The rules of the Profile are set by the Administrator, however, the rules of staying in the social network Facebook are based on the rules of Facebook.

At any time, the User may stop watching the Profile. However, the Administrator will not then display to the User any content originating from the Administrator and related to the Profile.

The Administrator can see a User’s personal information, such as name, surname or general information, which the User posts on his/her profiles as public. Processing of other personal data is carried out by the social network Instagram and under the terms of its regulations.

The User’s personal data will be processed for the period of running/existence of the Profile based on the consent given by liking/clicking “Observe” the Profile or interacting, e.g. leaving a comment, sending a message, and for the purpose of realizing the Administrator’s legitimate interests, i.e. Marketing of its own products or services or defense against claims.

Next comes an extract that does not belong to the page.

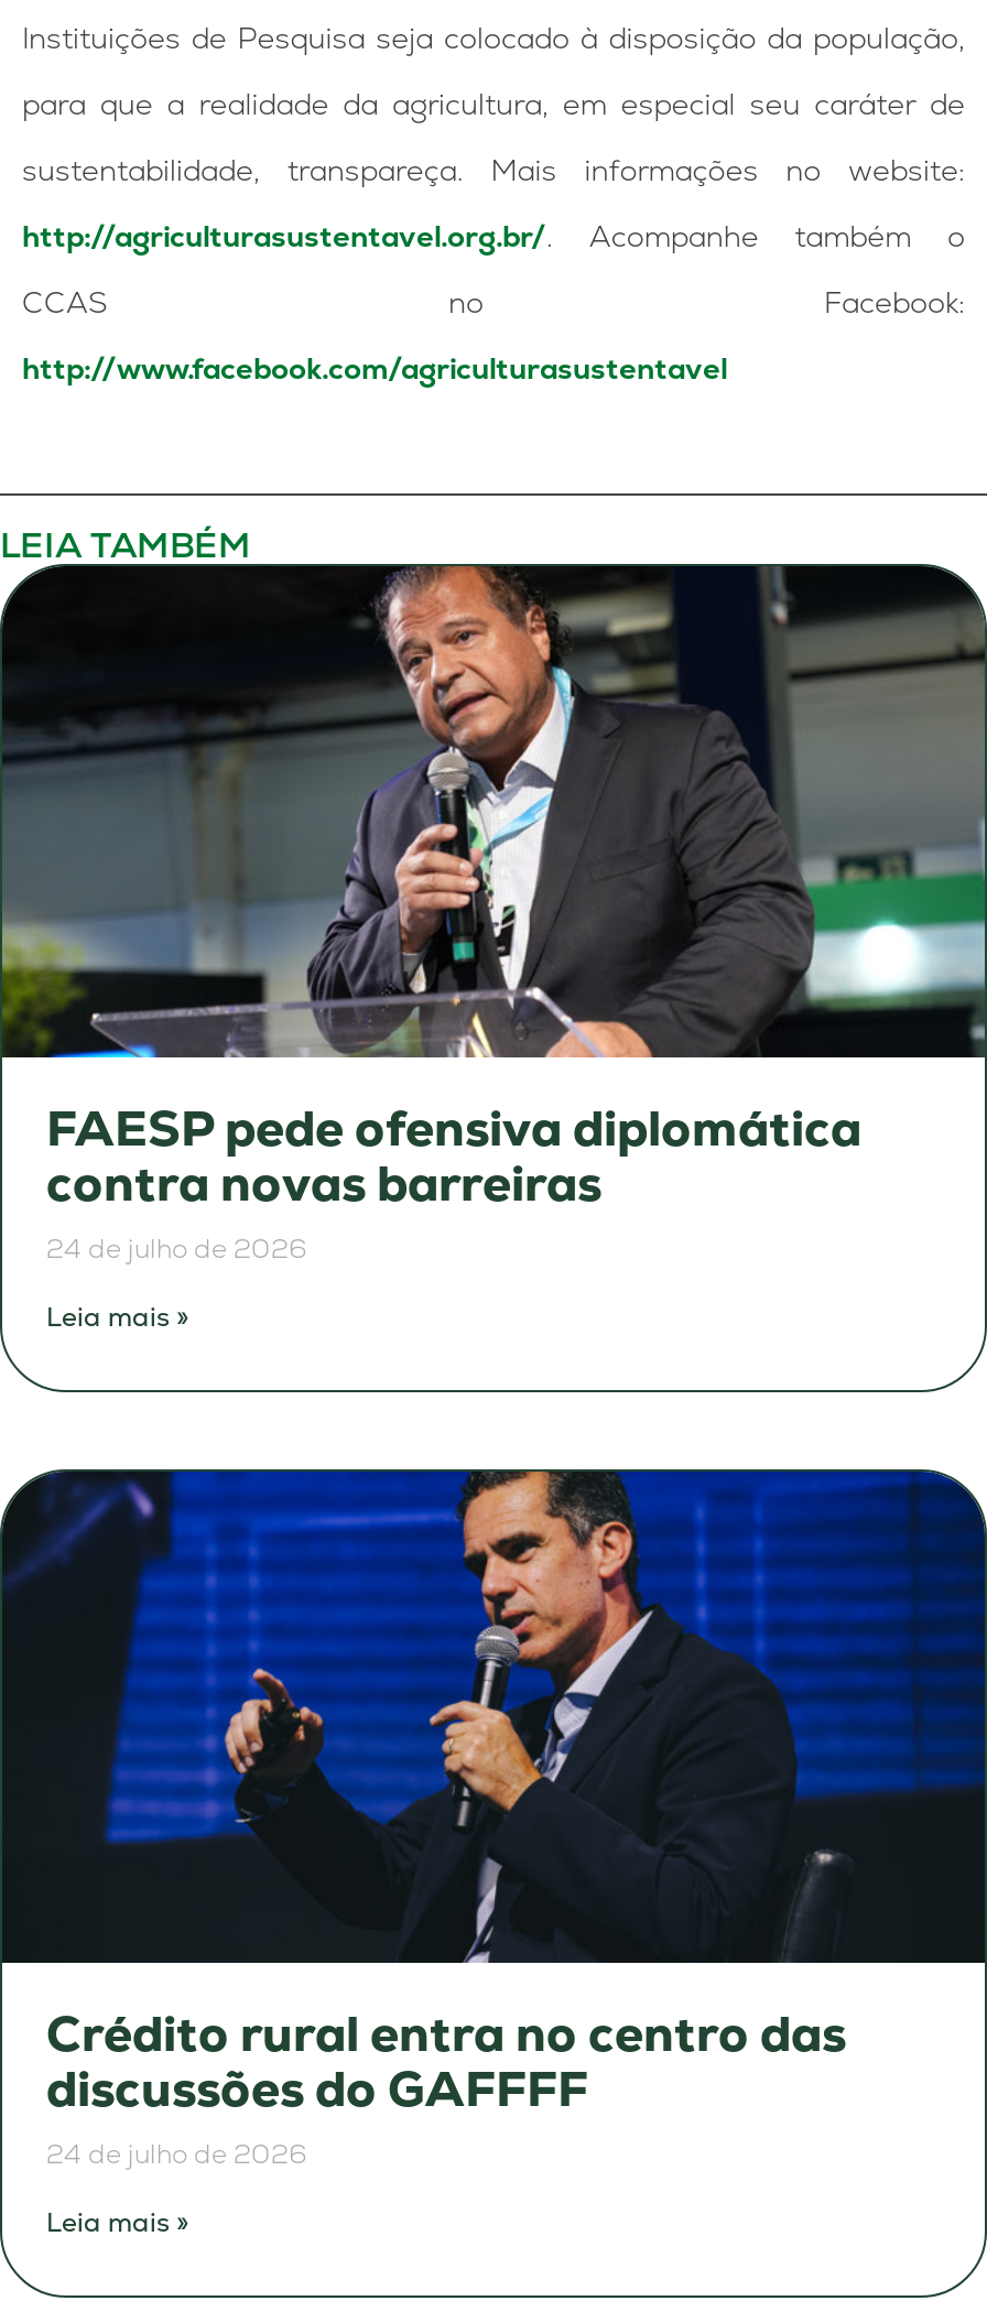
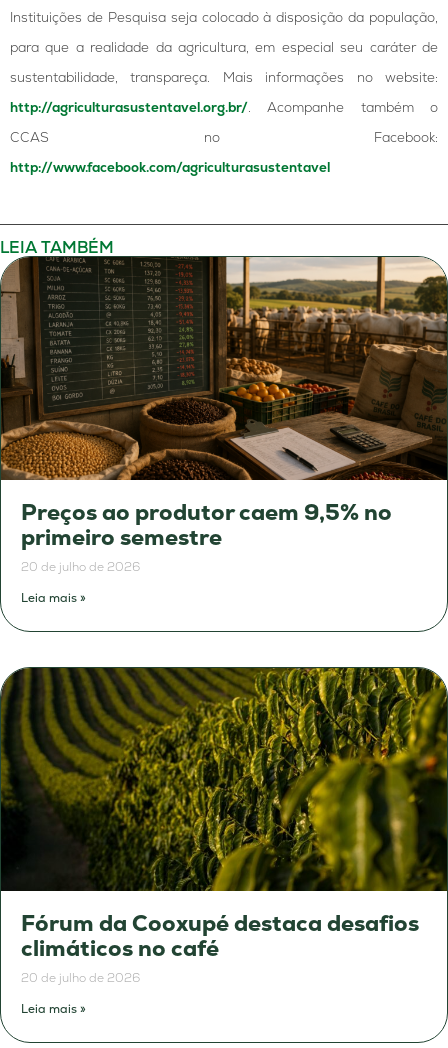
[7,564,980,1268] [image] | FAESP pede ofensiva diplomática | contra novas barreiras | 24 de julho de 2026 -> [3,256,445,576] [image] | Preços ao produtor caem 9,5% no | primeiro semestre | 20 de julho de 2026
[7,1469,980,2173] [image] | Crédito rural entra no centro das | discussões do GAFFFF | 24 de julho de 2026 -> [3,667,445,986] [image] | Fórum da Cooxupé destaca desafios | climáticos no café | 20 de julho de 2026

The User’s personal data may be shared with other data recipients, such as the Instagram portal, cooperating advertising agencies or other subcontractors servicing the Administrator’s Profile, IT service, if contact is made outside the Instagram portal.

Other rights of the User are described in this privacy policy.

User data may be transferred to third countries in accordance with Instagram’s regulations.

The data may also be profiled, which helps to better personalize the advertising offer targeted to you. However, they will not be processed in an automated manner within the meaning of the RODO (having a negative impact on your rights and freedoms).

SOCIAL MEDIA ACTIVITY - TRIP ADVISOR

The administrator of the User’s personal data on the profile page on Trip Advisor, under the name Aqua Fun- Vistula Cruises, at the following address

https://www.tripadvisor.com/Attraction_Review-g274772-d19271743-Reviews-Aqua_Fun_River_Cruises-Krakow_Lesser_Poland_Province_Southern_Poland.html on Trip Advisor (hereinafter referred to as Profile) is the Administrator.

The User’s personal data provided on the Profile will be processed for the purpose of administering and managing the Profile, communicating with the User, interacting with the User, targeting the User with marketing content and creating a Profile community.

The basis for their processing is the User’s consent and the administrator’s legitimate interest in interacting with Users and Profile Watchers. The user voluntarily chooses to like/watch the Profile.

The rules of the Profile are set by the Administrator, however, the rules of staying in the Trip Advisor social network are based on the rules of Trip Advisor.

At any time, the User may stop watching the Profile.

However, the Administrator will not then display to the User any content originating from the Administrator and related to the Profile.

The Administrator can see a User’s personal information, such as name, surname or general information, which the User posts on his/her profiles as public. Processing of other personal data is carried out by the social network Instagram and under the terms of its regulations.

The User’s personal data will be processed for the period of running/existence of the Profile based on the consent given by liking/clicking “Observe” the Profile or interacting, e.g. leaving a comment, sending a message, and for the purpose of realizing the Administrator’s legitimate interests, i.e. Marketing of its own products or services or defense against claims.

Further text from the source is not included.